• WORK TO BE COMPLETED: Exact copy, pictures excluded: set down only the lines from the one with "text: 社会的な圧力や期待が大き ->" through the end of the entries, keeping both end lines.

Front-end code change data
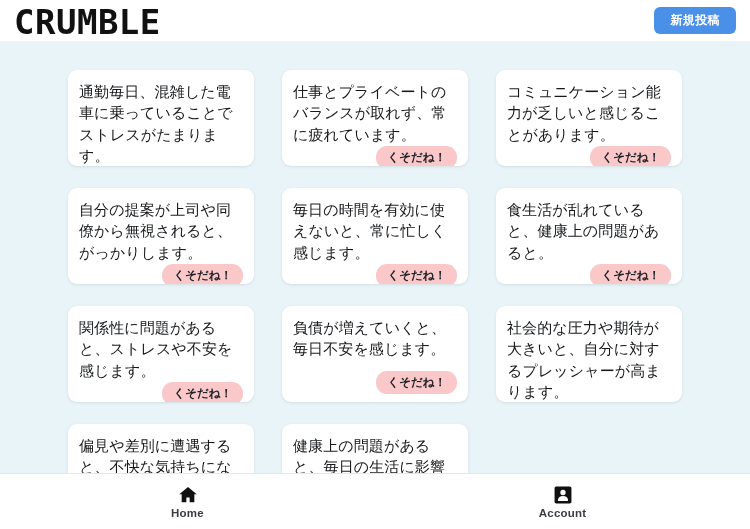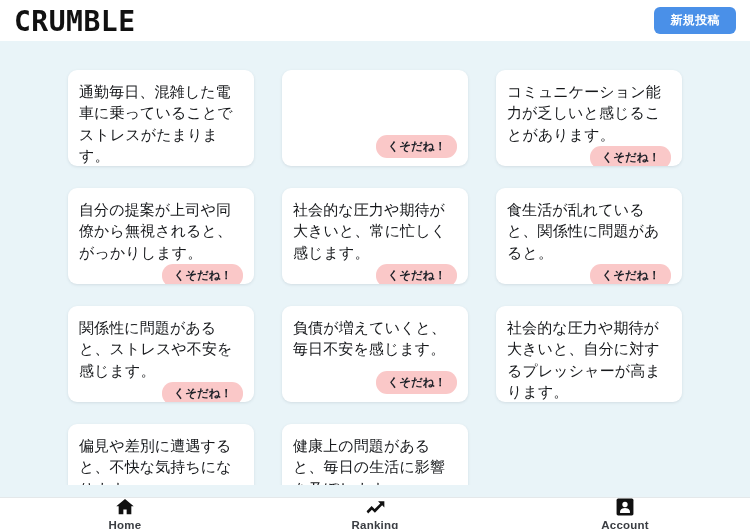"CRUMBLE" .logo { font-size: 28px -> 34px }
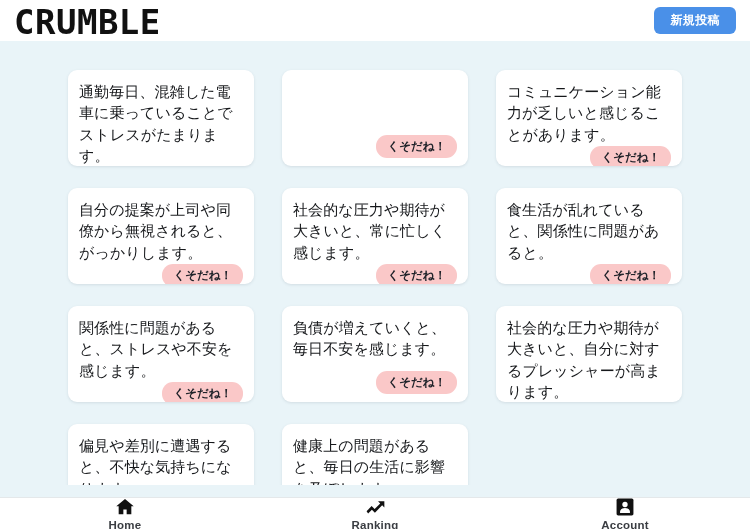"仕事とプライベートのバランスが取れず、常に疲れています。" div.card-text { html: none -> <div>仕事とプライベートのバランスが取れず、常に疲れています。</div> }
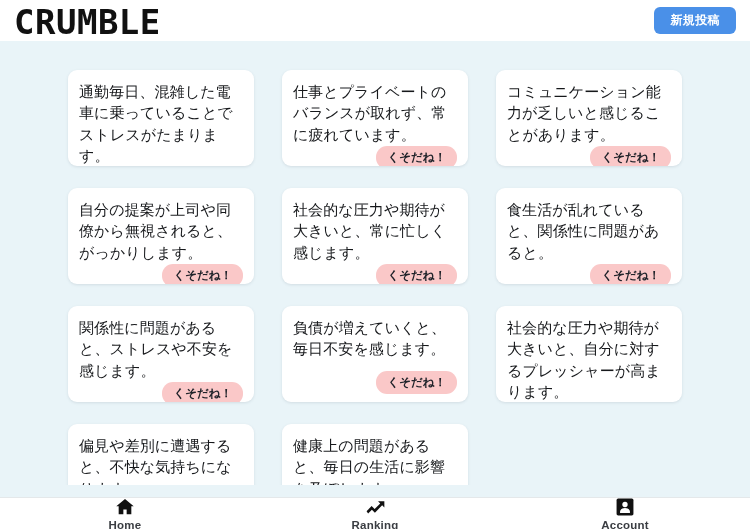"社会的な圧力や期待が大きいと、常に忙しく感じます。" div.card-text { text: 社会的な圧力や期待が大き -> 毎日の時間を有効に使えな }
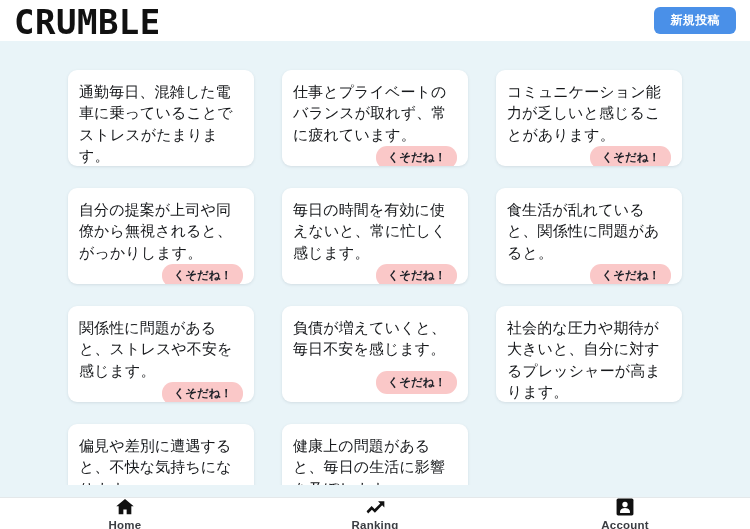"食生活が乱れていると、関係性に問題があると。" div.card-text { text: 関係性に -> 健康上の }
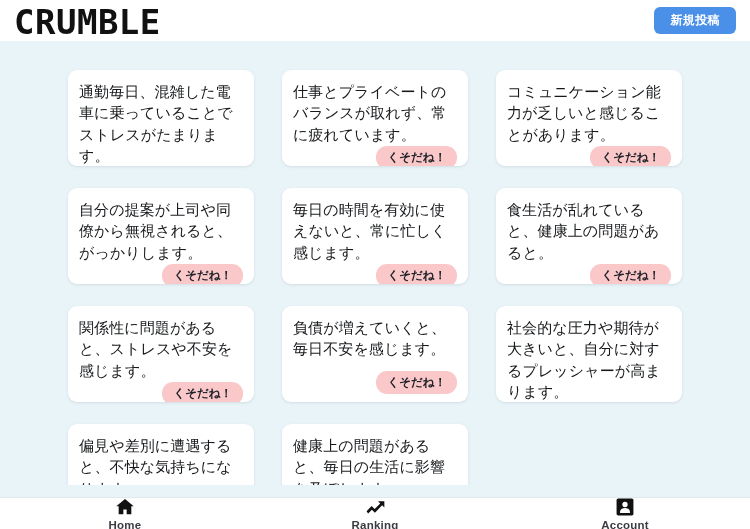"Home" .bottom-nav { height: 32px -> 56px }
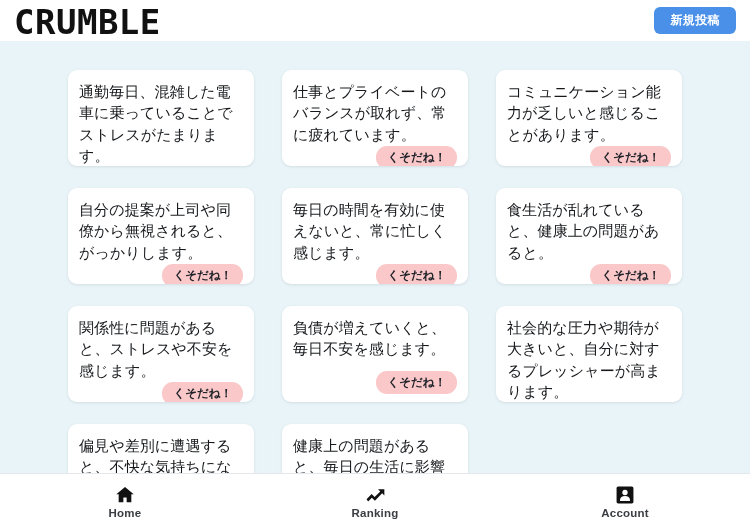"Ranking" div.nav-item { html: <div> <span> <svg> <path></path> </svg> </span> <span>Ranking</span> </div> -> none }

• THE COMPLETED TASK:
"社会的な圧力や期待が大きいと、常に忙しく感じます。" div.card-text { text: 社会的な圧力や期待が大き -> 毎日の時間を有効に使えな }
"食生活が乱れていると、関係性に問題があると。" div.card-text { text: 関係性に -> 健康上の }
"Home" .bottom-nav { height: 32px -> 56px }
"Ranking" div.nav-item { html: <div> <span> <svg> <path></path> </svg> </span> <span>Ranking</span> </div> -> none }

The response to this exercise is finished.